URL_ReadData returns a complete HTTP-compatible response stream: status line, headers, blank line, then body data. Protocol modules should use HTTP/1.0 style responses where possible; clients that only want the body must parse and skip the response headers.
For simple stream-style wrappers, such as a FILE * replacement, a useful minimal pattern is:
- Treat a local prefix such as
URL: as an application convention, strip it, and pass the real URL including its scheme to URL_GetURL.
- Call
URL_Register, save the returned R1 session identifier, and explicitly provide it as R1 to every later URL SWI for clarity.
- For a plain read-only fetch, use
URL_GetURL with R0 bit 0 set only when providing a User-Agent in R6, R2 = 1 for GET, R3 pointing at the URL, and no request body in R4.
- If
URL_ReadData returns no bytes and the status has neither the completed bit nor the error bit set, yield while waiting. Desktop tasks should poll from their normal event loop; old command-style examples may use OS_UpCall reason 6 to sleep briefly.
- When presenting only the entity body, discard the returned status line and headers on the first read by scanning for the blank line. HTTP-style line endings are normally CRLF; robust code should handle either CRLF or LF.
- On read completion, consume any bytes reported in
R4 before treating the transfer as EOF; completion status and available data should not cause the final copied bytes to be discarded.
- On open/start errors after
URL_Register, call URL_Deregister before freeing local state. On normal close, URL_Deregister is sufficient.
When wrapping the API with callbacks, it is useful to remember the last status word and call the data callback when either data is returned or the status changes. Some wrapper clients expect to receive zero-length callbacks for status-only changes. If a callback asks to cancel, mark the transfer aborted and defer freeing the handle until after the callback has returned; otherwise callback re-entrancy can leave the poll loop holding a freed pointer.
For throughput, a wrapper may coalesce small URL_ReadData chunks before delivering them to its caller, but it must flush accumulated data when the status changes, the buffer fills, or the transfer completes. Data returned with a status transition still belongs to the stream and must not be dropped.
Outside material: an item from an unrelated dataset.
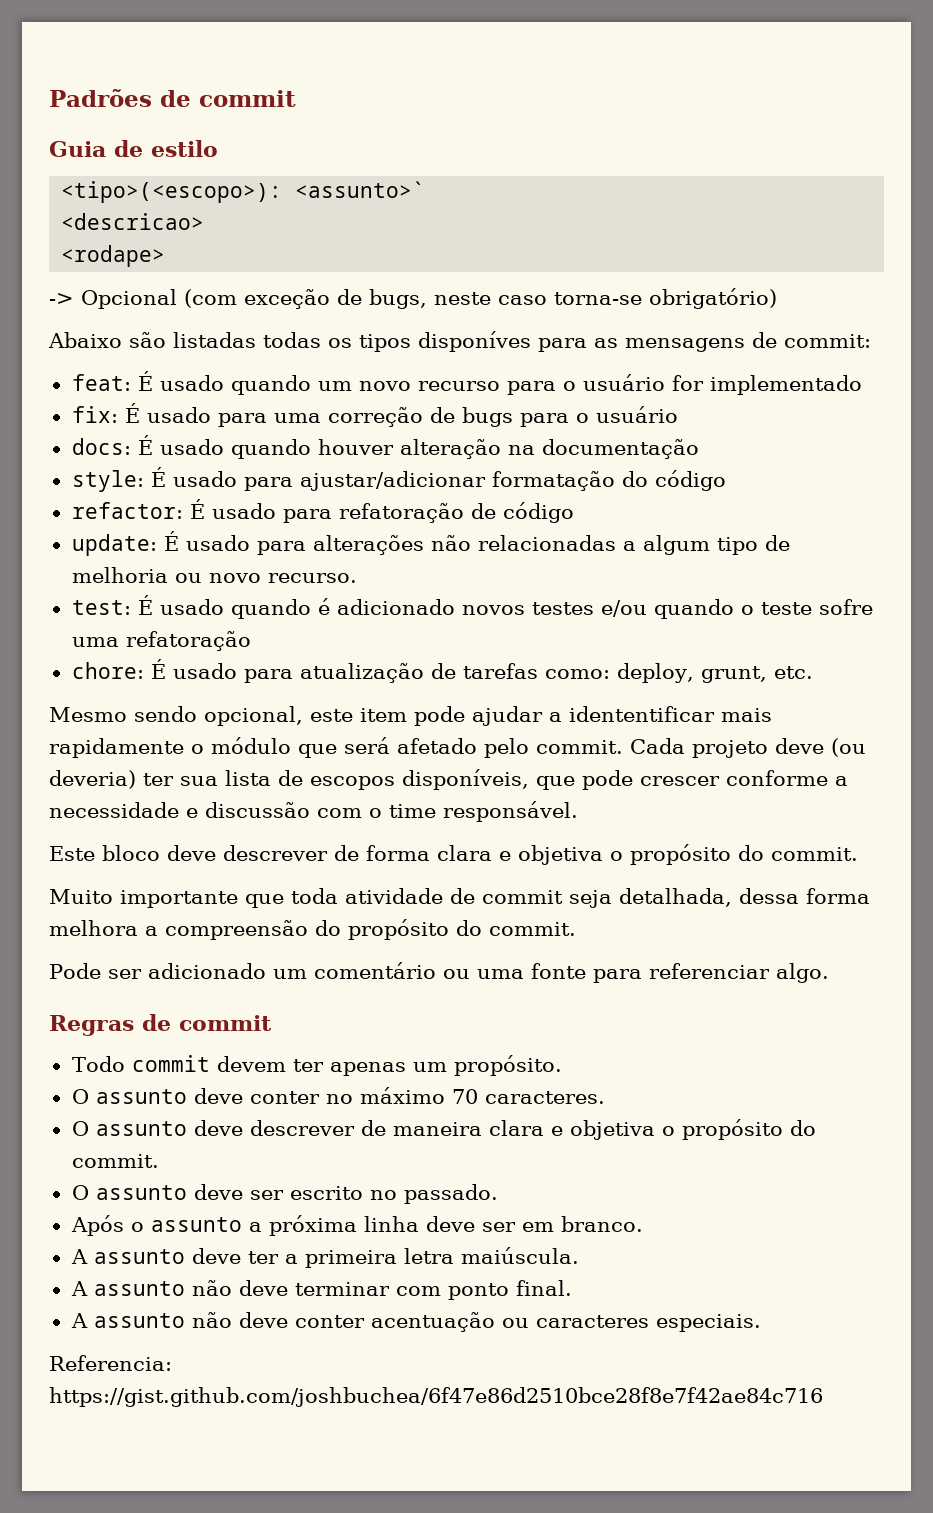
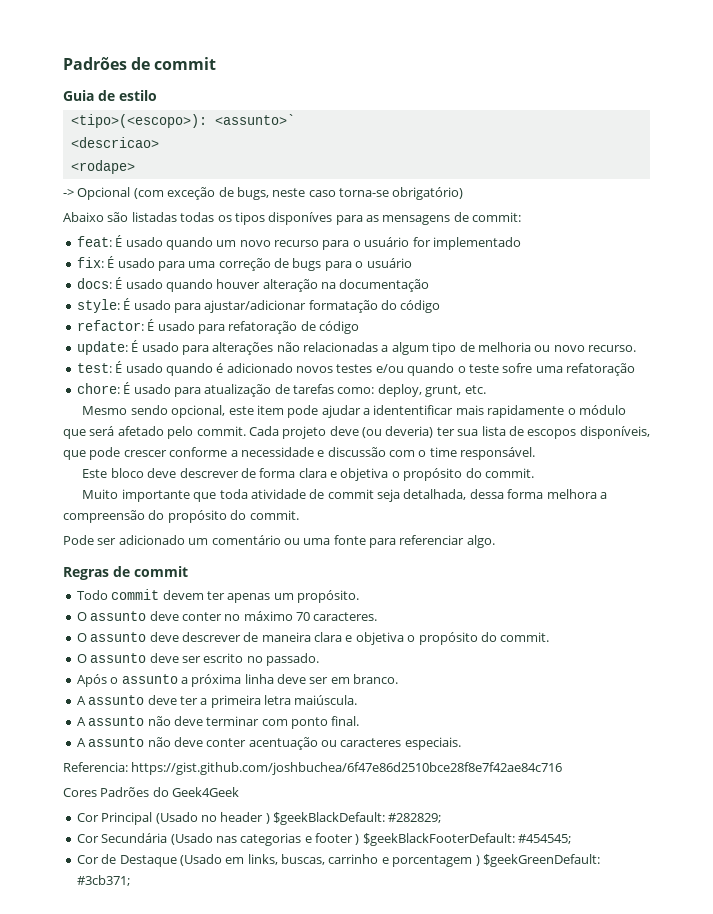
(823, 1397) none -> [63,787,240,797] [76,812,442,825] [76,833,572,846] [76,854,600,867] [76,875,130,886] // Cores Padrões do Geek4Geek // Cor Principal (Usado no header ) $geekBlackDefault: #282829; // Cor Secundária (Usado nas categorias e footer ) $geekBlackFooterDefault: #454545; // Cor de Destaque (Usado em links, buscas, carrinho e porcentagem ) $geekGreenDefault: #3cb371;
For buffered wrappers that retain the whole response before handing it off, a useful general pattern is:
- Grow the accumulation buffer in chunks before it becomes completely full, so the next
URL_ReadData call can continue appending without copying partial state into a temporary buffer.
- Treat header detection as a streaming state machine. Append bytes first, then scan the accumulated prefix for the first blank line; only fire any "headers available" hook once.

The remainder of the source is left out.